With many cup fungi, microscopic analysis of the anatomy and structure of the apothecium is necessary for accurate identification of species, or to help distinguish between related species that have a similar external appearance. In W. americana, the ectal excipulum (the outer layer of tissue comprising the apothecia) is 125 µm thick, and composed of dark angular to roughly spherical cells that are 40–70 µm in diameter. The angular cells form pyramidal warts on the outer surface. The medullary excipulum (the inner fleshy layer of tissue underneath the ectal excipulum) is almost gelatinous, composed of interwoven hyphae 10 µm in diameter.
Several structural components are involved in spore discharge in W. americana, such as the ascus, the operculum, the suboperculum. The spore-bearing cells, the asci, are 330–400 µm long by 16–20 µm wide. The ascus has a thickened apical ring that is capped by a hinged operculum, a lid that is opened when spores are to be released from the ascus. The presence of the apical ring beneath the operculum and the slanted opening that results is a condition known as "suboperculate", and is shared with Cookeina tricholoma and Phillipsia domingensis, also in the family Sarcoscyphaceae.
The spores are scaphoid (boat-shaped), and have dimensions of 35–38 by 12–14 µm. They are marked with prominent longitudinal grooves, and when mature, are apiculate (ending abruptly in a short point). The spores typically contain several oil droplets. The paraphyses (sterile cells interspersed among the asci) are 8–9 µm long and have internal partitions called septa. The structure of the septa has been investigated using transmission electron microscopy, which has revealed that W. americana has a single pore plugged by a "fan-shaped matrix"—an electron-dense region with a torus-shaped ring of translucent tissue wrapped around it. The pore plug resembles those found in the Sarcoscyphaceae species Sarcoscypha occidentalis and Phillipsia domingensis.

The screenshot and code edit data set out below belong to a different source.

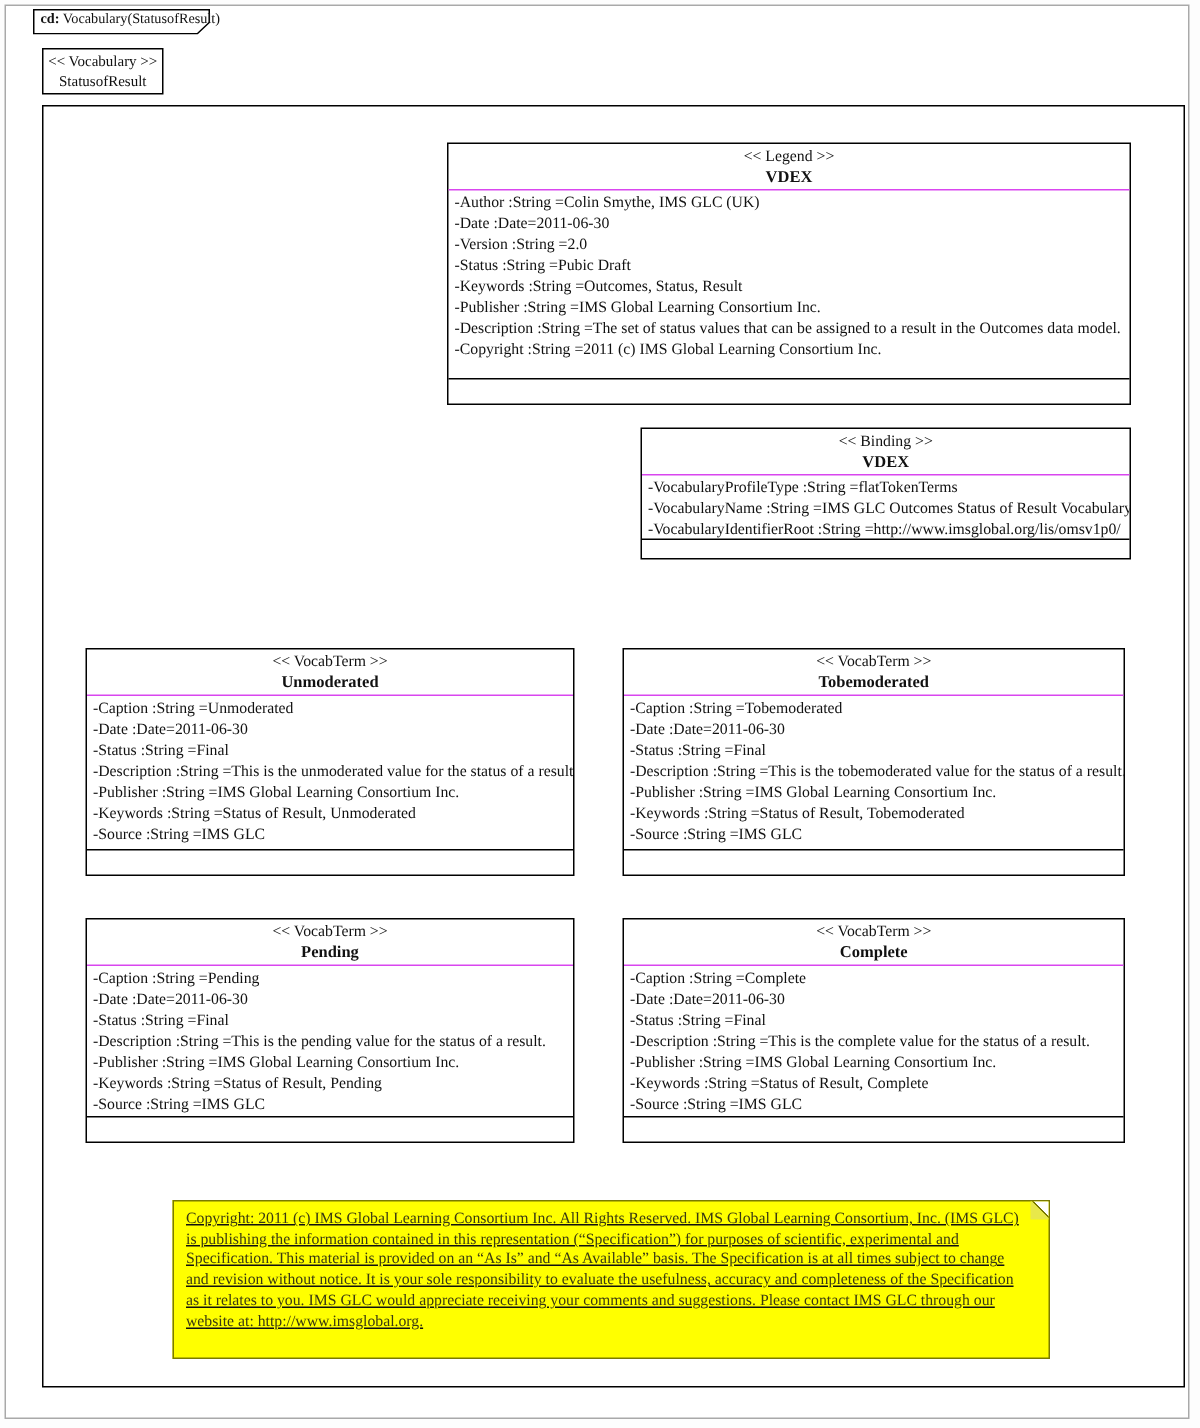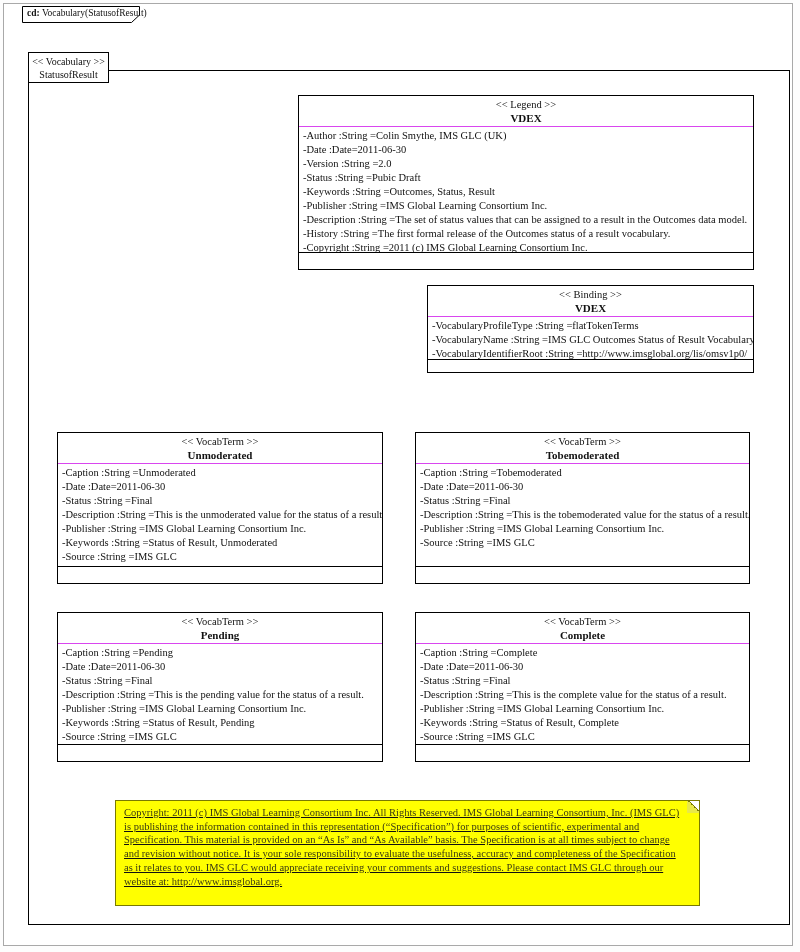--- a/index.html
+++ b/index.html
@@ -7,21 +7,21 @@
     font-family:"Liberation Serif","DejaVu Serif",serif; color:#111; }
   #stage { position:relative; width:800px; height:952px; background:#fdfdfd; overflow:hidden; }
 
   .outer-border { position:absolute; left:3px; top:3px; width:790px; height:943px;
     border:1px solid #a9a9a9; background:#ffffff; }
 
   .frame-tab { position:absolute; left:22px; top:6px; width:118px; height:17px; }
   .frame-tab-text { position:absolute; left:27px; top:8px; font-size:9.5px; white-space:nowrap; }
   .frame-tab-text b { font-weight:bold; }
 
-  .pkg-tab { position:absolute; left:28px; top:52px; width:81px; height:31px;
+  .pkg-tab { position:absolute; left:28px; top:32px; width:81px; height:31px;
     border:1px solid #000; background:#fff; text-align:center; font-size:10px;
     padding-top:2px; line-height:13px; z-index:2; }
   .pkg-frame { position:absolute; left:28px; top:70px; width:762px; height:855px;
     border:1px solid #000; background:#fff; }
 
   .uml-box { position:absolute; border:1px solid #000; background:#fff;
     display:flex; flex-direction:column; }
   .uml-header { border-bottom:1px solid #d946ef; text-align:center; padding:2px 2px 1px 2px; }
   .stereotype { font-size:10.5px; line-height:13px; }
   .cls-name { font-size:11px; font-weight:bold; line-height:14px; }
@@ -60,21 +60,20 @@
       <div class="cls-name">VDEX</div>
     </div>
     <div class="uml-attrs">
         <div class="attr-line">-Author :String =Colin Smythe, IMS GLC (UK)</div>
         <div class="attr-line">-Date :Date=2011-06-30</div>
         <div class="attr-line">-Version :String =2.0</div>
         <div class="attr-line">-Status :String =Pubic Draft</div>
         <div class="attr-line">-Keywords :String =Outcomes, Status, Result</div>
         <div class="attr-line">-Publisher :String =IMS Global Learning Consortium Inc.</div>
         <div class="attr-line">-Description :String =The set of status values that can be assigned to a result in the Outcomes data model.</div>
-        <div class="attr-line">-History :String =The first formal release of the Outcomes status of a result vocabulary.</div>
         <div class="attr-line">-Copyright :String =2011 (c) IMS Global Learning Consortium Inc.</div>
       </div>
     <div class="uml-empty"></div>
   </div>
 
   <div class="uml-box" style="left:427px; top:285px; width:327px; height:88px;">
     <div class="uml-header">
       <div class="stereotype">&lt;&lt; Binding &gt;&gt;</div>
       <div class="cls-name">VDEX</div>
     </div>
@@ -108,20 +107,21 @@
     <div class="uml-header">
       <div class="stereotype">&lt;&lt; VocabTerm &gt;&gt;</div>
       <div class="cls-name">Tobemoderated</div>
     </div>
     <div class="uml-attrs">
         <div class="attr-line">-Caption :String =Tobemoderated</div>
         <div class="attr-line">-Date :Date=2011-06-30</div>
         <div class="attr-line">-Status :String =Final</div>
         <div class="attr-line">-Description :String =This is the tobemoderated value for the status of a result.</div>
         <div class="attr-line">-Publisher :String =IMS Global Learning Consortium Inc.</div>
+        <div class="attr-line">-Keywords :String =Status of Result, Tobemoderated</div>
         <div class="attr-line">-Source :String =IMS GLC</div>
       </div>
     <div class="uml-empty"></div>
   </div>
 
   <div class="uml-box" style="left:57px; top:612px; width:326px; height:150px;">
     <div class="uml-header">
       <div class="stereotype">&lt;&lt; VocabTerm &gt;&gt;</div>
       <div class="cls-name">Pending</div>
     </div>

The closely related Wynnea sparassoides, known in the vernacular as the "stalked cauliflower fungus", has a fruit body resembling a yellow-brown cauliflower atop a long brown stem. In comparison to W. americana, W. gigantea has apothecia that are smaller, more rounded at the tips, more numerous in a single specimen, and paler in color. Donald H. Pfister, in his 1979 monograph on the genus Wynnea, suggests that the pustulate appearance of the outer surface clearly distinguishes W. americana from the other species in the genus.
Habitat and distribution
The fruit bodies of Wynnea americana grow solitarily or in clusters on the ground in deciduous forests, and prefer moist, organic soils. In both Asia and North America, fruit bodies are most often produced during August and September. The single Central American collection, from Costa Rica, was made in early November.
In North America, Wynnea americana has been collected from several locations, including Tennessee, New York, West Virginia, North Carolina, Ohio, and Pennsylvania. It has also been collected in Costa Rica, India, Mexico, and Japan.